(Records contained in a dataset)
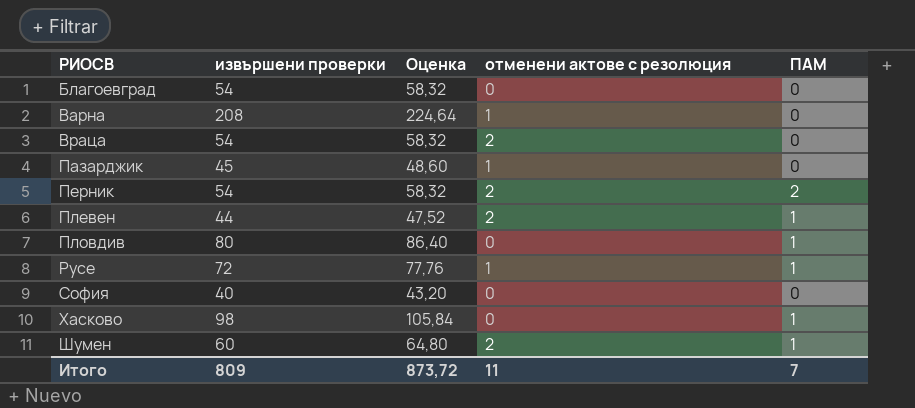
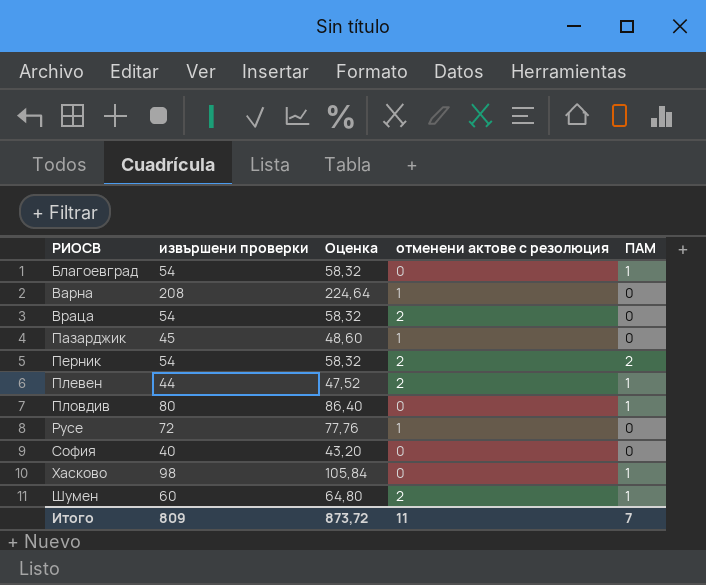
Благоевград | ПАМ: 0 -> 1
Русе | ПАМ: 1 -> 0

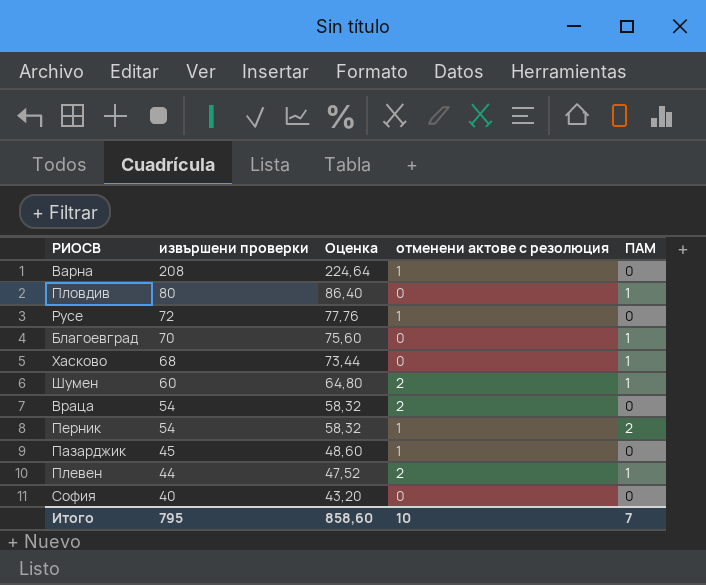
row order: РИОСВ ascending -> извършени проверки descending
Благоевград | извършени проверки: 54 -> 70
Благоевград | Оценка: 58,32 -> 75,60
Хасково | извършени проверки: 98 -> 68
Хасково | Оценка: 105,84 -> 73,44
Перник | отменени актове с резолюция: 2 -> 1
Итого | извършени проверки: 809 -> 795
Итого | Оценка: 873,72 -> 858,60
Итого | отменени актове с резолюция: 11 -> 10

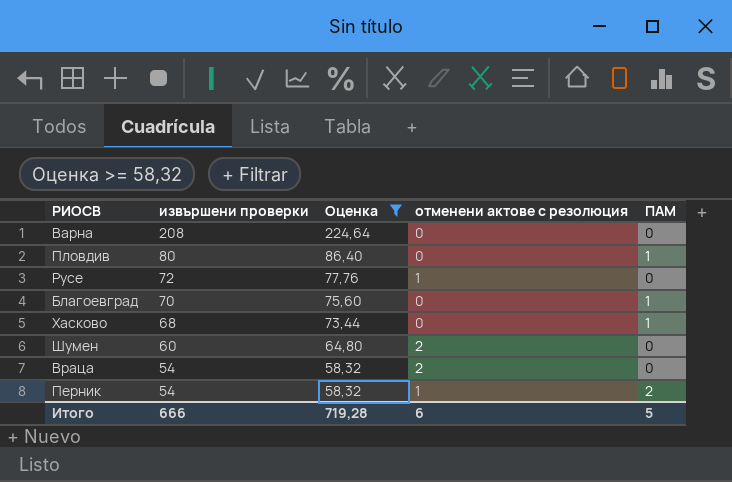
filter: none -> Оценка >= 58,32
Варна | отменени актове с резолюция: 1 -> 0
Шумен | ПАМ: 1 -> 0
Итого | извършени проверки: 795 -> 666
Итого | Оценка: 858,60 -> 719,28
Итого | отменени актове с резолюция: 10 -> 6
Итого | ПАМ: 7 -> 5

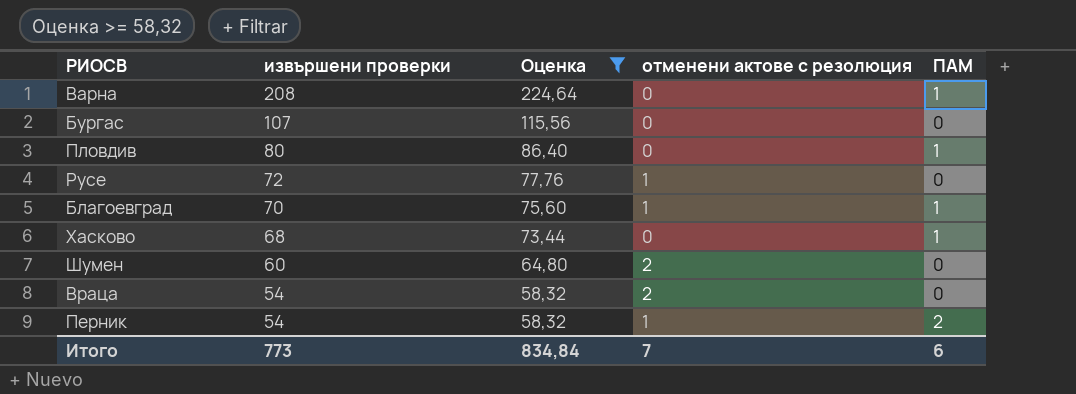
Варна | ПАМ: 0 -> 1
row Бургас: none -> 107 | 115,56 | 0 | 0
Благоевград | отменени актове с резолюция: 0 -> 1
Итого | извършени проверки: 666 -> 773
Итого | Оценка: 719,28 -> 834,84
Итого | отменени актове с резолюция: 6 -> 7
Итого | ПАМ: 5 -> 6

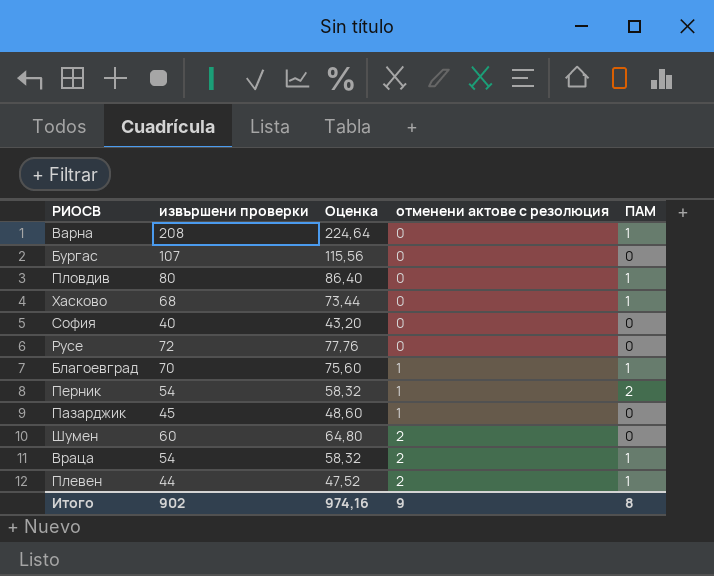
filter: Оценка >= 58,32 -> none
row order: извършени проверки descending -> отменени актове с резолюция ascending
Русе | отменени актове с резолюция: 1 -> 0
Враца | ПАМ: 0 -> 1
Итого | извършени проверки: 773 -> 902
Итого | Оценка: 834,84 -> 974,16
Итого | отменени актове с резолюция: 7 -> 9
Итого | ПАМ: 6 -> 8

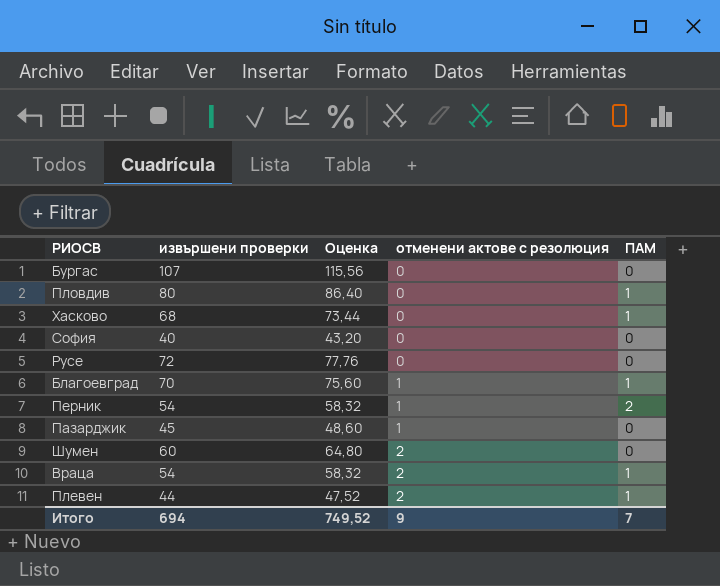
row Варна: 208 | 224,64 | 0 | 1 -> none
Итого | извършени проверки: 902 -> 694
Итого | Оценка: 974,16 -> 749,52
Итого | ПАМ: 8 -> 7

TASK BRIEF: Could you reproduce exactly the lines from the one containing "Перник | отменени актове с резолюция: 2 -> 1" through the last line of the records, both included, leaving out the pictures?

SOLUTION TO THE EXERCISE:
Перник | отменени актове с резолюция: 2 -> 1
Итого | извършени проверки: 809 -> 795
Итого | Оценка: 873,72 -> 858,60
Итого | отменени актове с резолюция: 11 -> 10

filter: none -> Оценка >= 58,32
Варна | отменени актове с резолюция: 1 -> 0
Шумен | ПАМ: 1 -> 0
Итого | извършени проверки: 795 -> 666
Итого | Оценка: 858,60 -> 719,28
Итого | отменени актове с резолюция: 10 -> 6
Итого | ПАМ: 7 -> 5

Варна | ПАМ: 0 -> 1
row Бургас: none -> 107 | 115,56 | 0 | 0
Благоевград | отменени актове с резолюция: 0 -> 1
Итого | извършени проверки: 666 -> 773
Итого | Оценка: 719,28 -> 834,84
Итого | отменени актове с резолюция: 6 -> 7
Итого | ПАМ: 5 -> 6

filter: Оценка >= 58,32 -> none
row order: извършени проверки descending -> отменени актове с резолюция ascending
Русе | отменени актове с резолюция: 1 -> 0
Враца | ПАМ: 0 -> 1
Итого | извършени проверки: 773 -> 902
Итого | Оценка: 834,84 -> 974,16
Итого | отменени актове с резолюция: 7 -> 9
Итого | ПАМ: 6 -> 8

row Варна: 208 | 224,64 | 0 | 1 -> none
Итого | извършени проверки: 902 -> 694
Итого | Оценка: 974,16 -> 749,52
Итого | ПАМ: 8 -> 7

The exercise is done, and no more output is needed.